LightGBM-guided discovery of mechanistic biomarkers in thyroid cancer: GALNT7 and SKP1P1 emerge as therapeutic targets
摘要
Thyroid carcinoma (THCA) exhibits molecular heterogeneity, necessitating robust biomarkers for precise diagnosis and mechanistic insights. In this study, we integrated the transcriptomic data of THCA and normal thyroid tissues from The Cancer Genome Atlas and Genotype-Tissue Expression (GTEx) databases using ComBat-based batch correction, identifying 5,573 differentially expressed genes. Functional enrichment showed that these genes were associated with dysregulation in immune-microenvironment interactions and post-transcriptional regulatory pathways.
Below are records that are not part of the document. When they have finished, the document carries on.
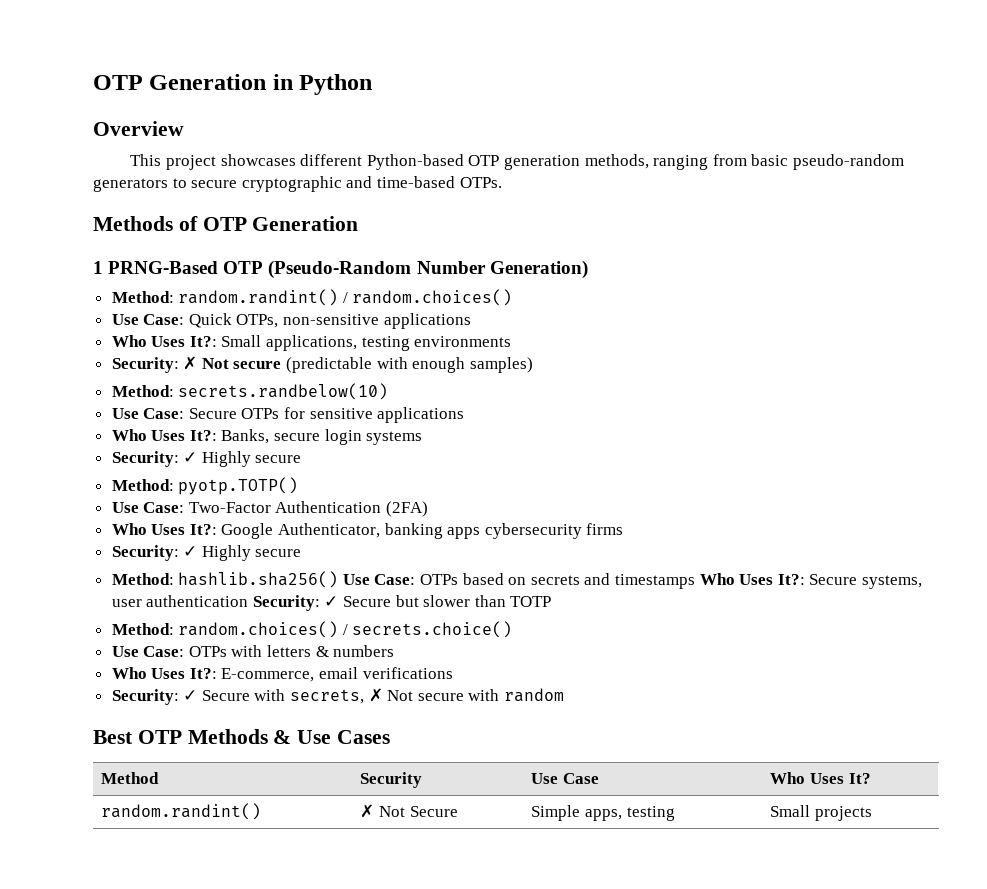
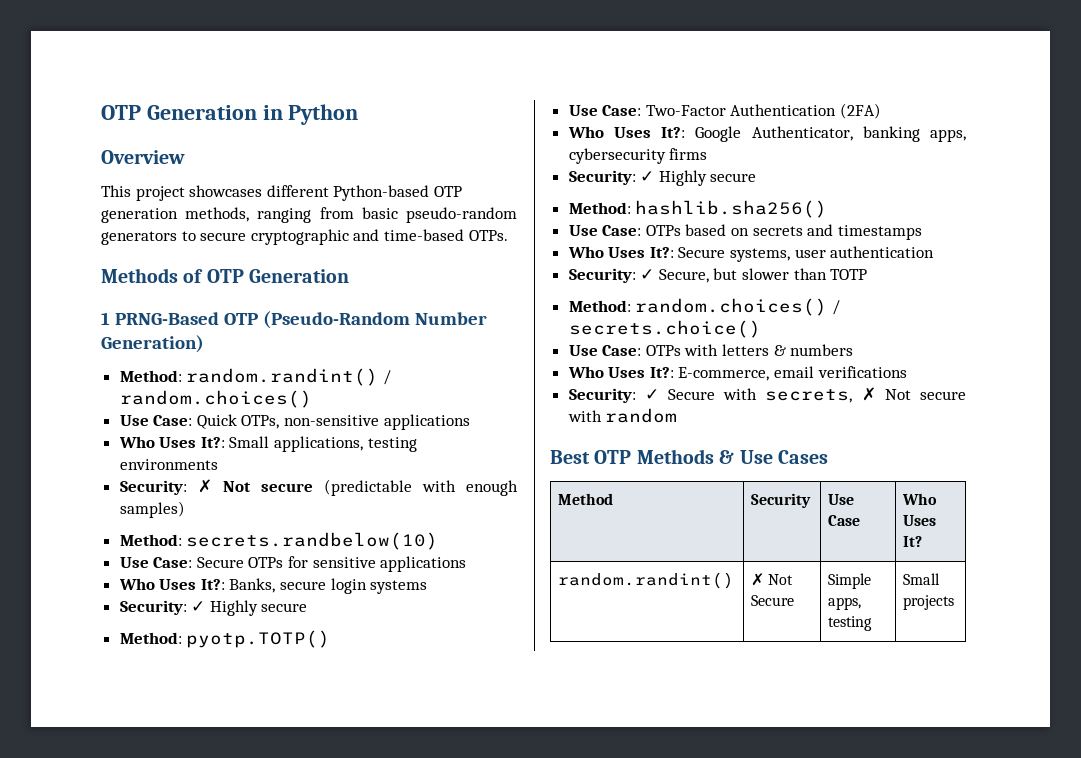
- Who Uses It?: Google Authenticator, banking apps cybersecurity firms
+ Who Uses It?: Google Authenticator, banking apps, cybersecurity firms
- Method: hashlib.sha256() Use Case: OTPs based on secrets and timestamps Who Uses It?: Secure systems, user authentication Security: ✓ Secure but slower than TOTP
+ Method: hashlib.sha256()
+ Use Case: OTPs based on secrets and timestamps
+ Who Uses It?: Secure systems, user authentication
+ Security: ✓ Secure, but slower than TOTP

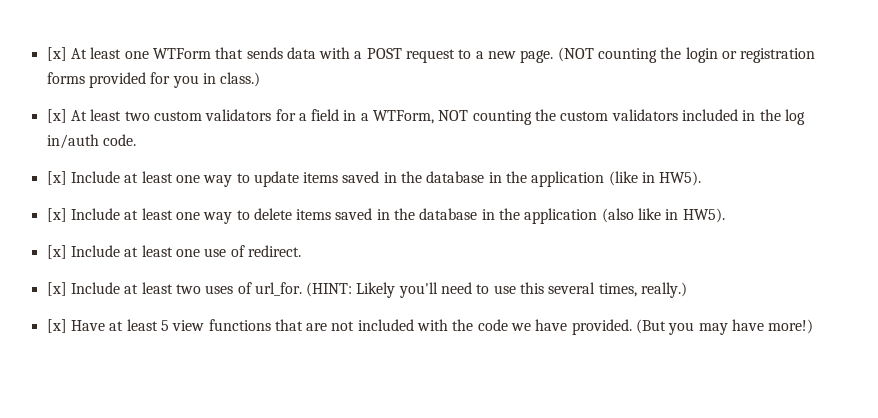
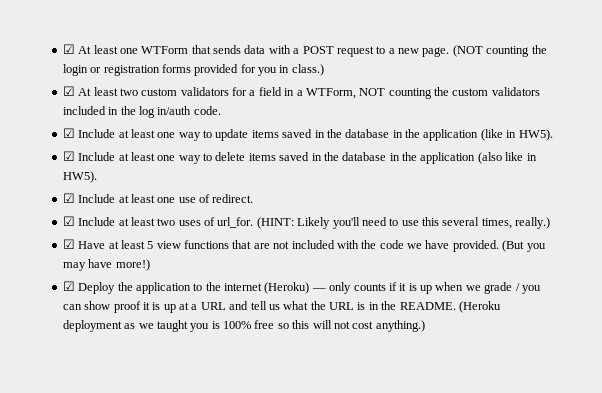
- [x] At least one WTForm that sends data with a POST request to a new page.
+ ☑ At least one WTForm that sends data with a POST request to a new page.
- [x] At least two custom validators for a field in a WTForm, NOT counting the custom validators included in the log in/auth code.
+ ☑ At least two custom validators for a field in a WTForm, NOT counting the custom validators included in the log in/auth code.
- [x] Include at least one way to update items saved in the database in the application (like in HW5).
+ ☑ Include at least one way to update items saved in the database in the application (like in HW5).
- [x] Include at least one way to delete items saved in the database in the application (also like in HW5).
+ ☑ Include at least one way to delete items saved in the database in the application (also like in HW5).
- [x] Include at least one use of redirect.
+ ☑ Include at least one use of redirect.
- [x] Include at least two uses of url_for.
+ ☑ Include at least two uses of url_for.
- [x] Have at least 5 view functions that are not included with the code we have provided.
+ ☑ Have at least 5 view functions that are not included with the code we have provided.
+ ☑ Deploy the application to the internet (Heroku) — only counts if it is up when we grade / you can show proof it is up at a URL and tell us what the URL is in the README. (Heroku deployment as we taught you is 100% free so this will not cost anything.)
After a comparison of seven machine-learning algorithms, LightGBM was selected for its high discrimination performance and interpretability. Using this algorithm, we obtained an 8-gene diagnostic panel comprising a glycosyltransferase (GALNT7), pseudogenes (HIRAP1, SKP1P1), miRNAs (MIR331, MIR93), and novel transcripts. siRNA-mediated knockdown of GALNT7 and SKP1P1 significantly attenuated the proliferative and migratory abilities and clonogenicity of the THCA cell line TPC-1 in vitro. Immune correlation analysis revealed the tumor-specific suppression of stromal components by GALNT7 and normal tissue-specific lymphoid regulation by SKP1P1, suggesting the different roles of these components in microenvironment remodeling. Knockdown of HIRAP1, MIR331, and MIR93 had no statistically significant effects on these oncogenic phenotypes. However, their high predictive value in the computational model suggests they may serve as effective biomarkers for tumor classification, independent of their functional roles in tumorigenesis. These findings highlight the importance of orthogonal experimental validation in linking computational biomarker discovery with biological causality. This study suggests that GALNT7 and SKP1P1 are promising diagnostic biomarkers and therapeutic targets for THCA, with dual roles in tumor-specific signaling and immune microenvironment modulation.